OVERVIEW

News: Bench18 Call for Papers (Co-located with Big Data 2018). BigDataBench 4.0 released on April 1. Technical Report on BigDataBench 4.0, Big Data and AI Motif, and BOPS: new metric for Datacenter Computing.

Summary

As architecture, system, data management, and machine learning communities pay greater attention to innovative big data and data-driven artificial intelligence (in short, AI) algorithms, architecture, and systems, the pressure of benchmarking rises. However, complexity, diversity, frequently changed workloads, and rapid evolution of big data, especially AI systems raise great challenges in benchmarking. First, for the sake of conciseness, benchmarking scalability, portability cost, reproducibility, and better interpretation of performance data, we need understand what are the most time-consuming classes of unit of computation among big data and AI workloads. Second, for the sake of fairness, the benchmarks must include diversity of data and workloads. Third, for co-design of software and hardware, the benchmarks should be consistent across different communities.

We consider each big data and AI workload as a pipeline of one or more classes of units of computation performed on different initial or intermediate data inputs, each of which we call a data motif. For the first time, among a wide variety of big data and AI workloads, we identify eight data motifs— including Matrix, Sampling, Logic, Transform, Set, Graph, Sort and Statistic computation, each of which captures the common requirements of each class of unit of computation while being reasonably divorced from individual implementations. Significantly different from the traditional kernels, a data motif’s behaviors are affected by the sizes, patterns, types, and sources of different data inputs; Moreover, it reflects not only computation patterns, memory access patterns, but also disk and network I/O patterns.

As a multi-discipline research and engineering effort, i.e., architecture, system, data management, and machine learning communities from both industry and academia, we set up an open-source big data and AI benchmark suite—BigDataBench. The current version BigDataBench 4.0 provides 13 representative real-world data sets and 47 benchmarks. Other than creating a new benchmark or proxy for every possible workload, we propose using data motif-based benchmarks—the combination of eight data motifs—to represent diversity of big data and AI workloads. Our benchmark suite includes micro benchmarks, each of which is a single data motif, components benchmarks, which consist of the data motif combinations, and end-to-end application benchmarks, which are the combinations of component benchmarks.
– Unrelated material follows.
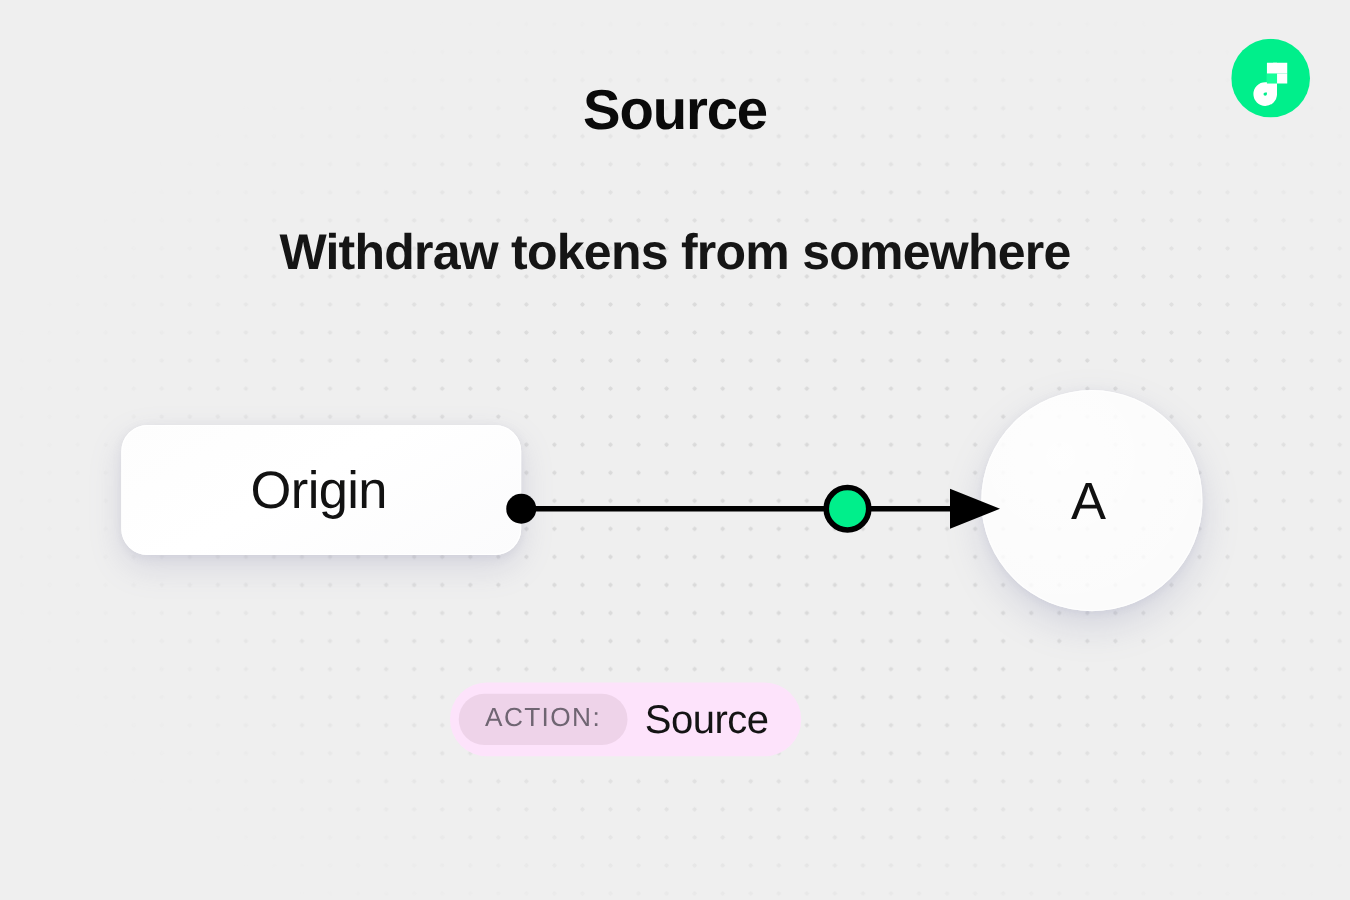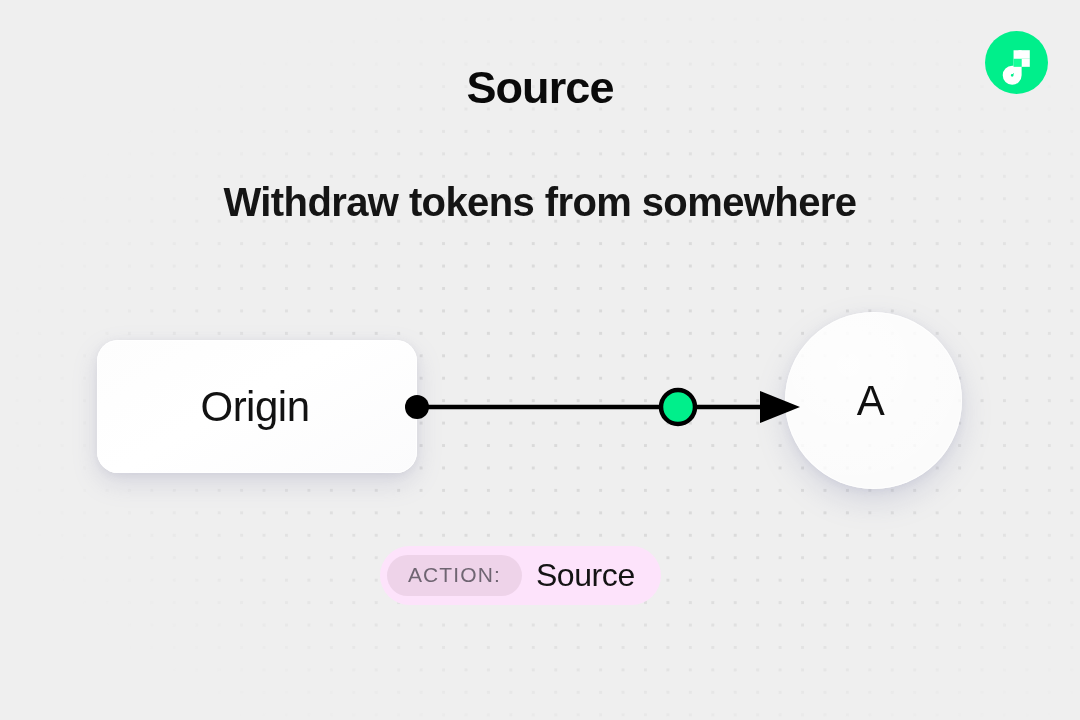"Origin" #origin-node { height: 133px -> 104px }
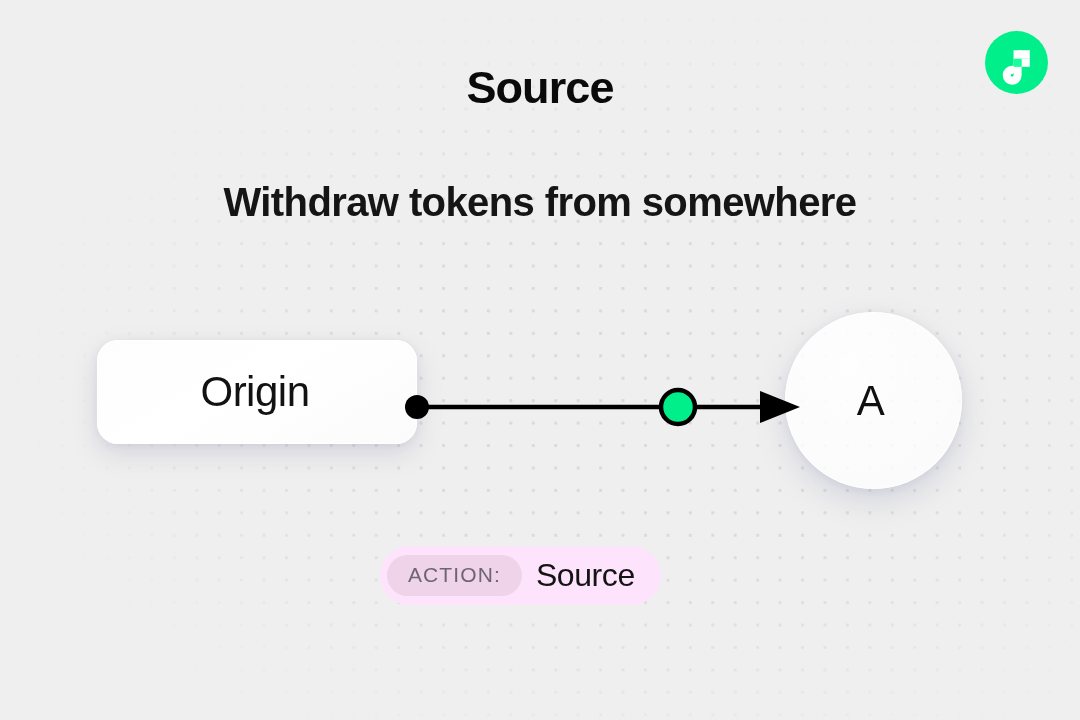"ACTION:" #action-badge { left: 380px -> 360px }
The benchmarks cover seven workload types including AI, online services, offline analytics, graph analytics, data warehouse, NoSQL, and streaming from important application domains, i. e., search engines, social networks, e-commerce, multimedia processing and bioinformatics. Meanwhile, data sets have great impacts on workloads behaviors and running performance (CGO’18). Hence, data varieties are considered with the whole spectrum of data types including structured, semi-structured, and unstructured data. Currently, the included data sources are text, graph, table, and image data. Using real data sets as the seed, the data generators—BDGS— generate synthetic data by scaling the seed data while keeping the data characteristics of raw data.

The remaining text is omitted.